WHEREAS, the parties have entered into a Patent License Agreement dated
January 1, 1998 ("Patent License Agreement");
WHEREAS, the parties have entered into a Joint Venture Agreement dated
December 19, 1997 ("Joint Venture Agreement");
WHEREAS, the parties have also entered into a Joint Development Agreement
("Joint Development Agreement") for Process Technologies effective July 31,
2000; and
WHEREAS, the parties wish to amend the term and the scope of patent rights
granted under the Patent License Agreement such that they are consistent with
the Joint Development Agreement;
NOW THEREFORE, the parties agree to amend the Patent License Agreement as
follows:
1. Revise the definition of CSM's PATENTS as follows:
In subparagraph (1), change the date from January 1, 2003 to January 1,
2006.
2. Delete the definition of LIMITED PERIOD in its entirety and replace it with
the following:
LIMITED PERIOD means the period commencing on the effective date of this
Agreement and continuing until such time as when both the Joint Venture
Agreement and the Joint Development Agreement have terminated.

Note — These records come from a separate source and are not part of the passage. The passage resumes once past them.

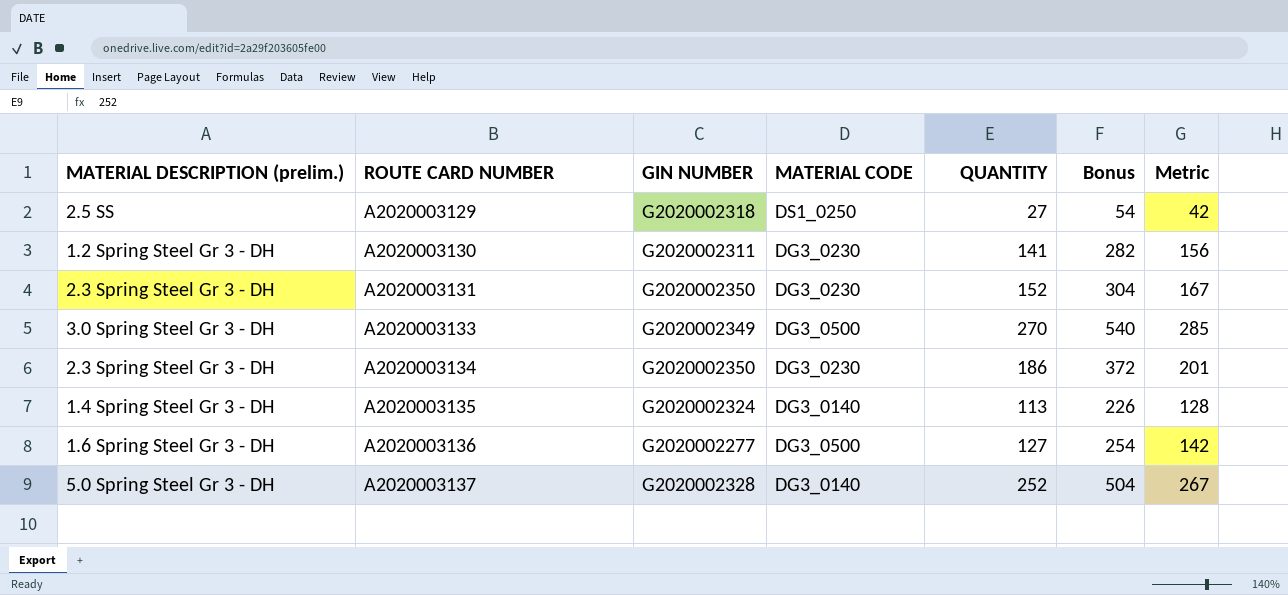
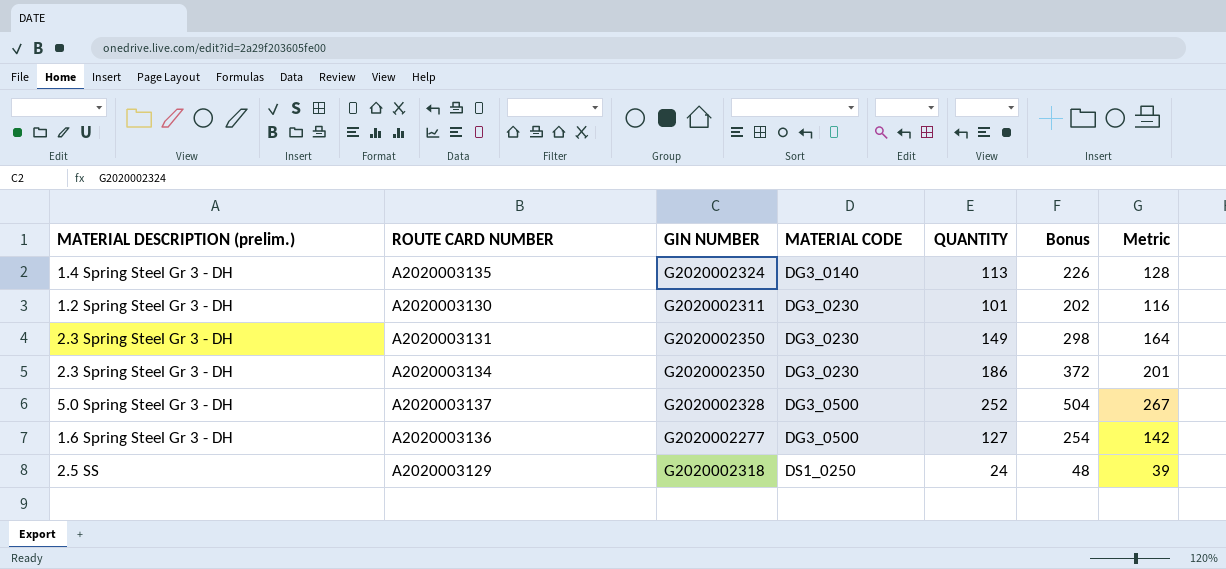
row order: ROUTE CARD NUMBER ascending -> MATERIAL CODE ascending
row A2020003133: 3.0 Spring Steel Gr 3 - DH | G2020002349 | DG3_0500 | 270 | 540 | 285 -> none
A2020003130 | QUANTITY: 141 -> 101
A2020003130 | Bonus: 282 -> 202
A2020003130 | Metric: 156 -> 116
A2020003131 | QUANTITY: 152 -> 149
A2020003131 | Bonus: 304 -> 298
A2020003131 | Metric: 167 -> 164
A2020003137 | MATERIAL CODE: DG3_0140 -> DG3_0500
A2020003129 | QUANTITY: 27 -> 24
A2020003129 | Bonus: 54 -> 48
A2020003129 | Metric: 42 -> 39

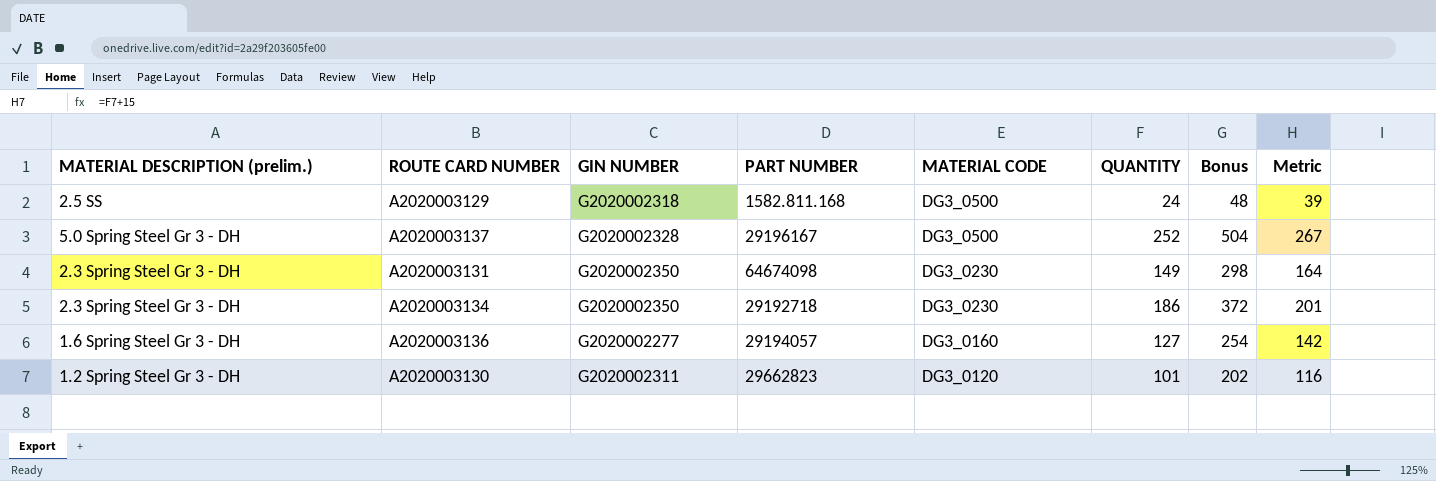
row order: MATERIAL CODE ascending -> MATERIAL CODE descending
column PART NUMBER | position: none -> 4
row A2020003135: 1.4 Spring Steel Gr 3 - DH | G2020002324 | DG3_0140 | 113 | 226 | 128 -> none
A2020003129 | MATERIAL CODE: DS1_0250 -> DG3_0500
A2020003136 | MATERIAL CODE: DG3_0500 -> DG3_0160
A2020003130 | MATERIAL CODE: DG3_0230 -> DG3_0120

3. Revise the definition of LUCENT's PATENTS as follows:
In subparagraph (1), change the date from January 1, 2003 to January 1,
2006.
4. Revise Section 2.02(b)(2) by adding the following paragraph:
The rate of **** is a discounted rate chosen at the time of execution of
the Patent License Agreement in 1998 to account for the future
circumstances of the parties. The parties acknowledge that either of
the parties may wish to consider a review of the terms of this
Section 2.02(b)(2) and Section 2.01. Therefore, the parties agree that
anytime after January 1, 2002, upon written request of one of the parties,
the parties will review the terms of this Section 2.02(b)(2) and Section
2.01 and consider making changes thereto, where appropriate. Such review
will be conducted in good faith, provided, however, that no change shall be
effective unless mutually agreed upon between the parties in writing.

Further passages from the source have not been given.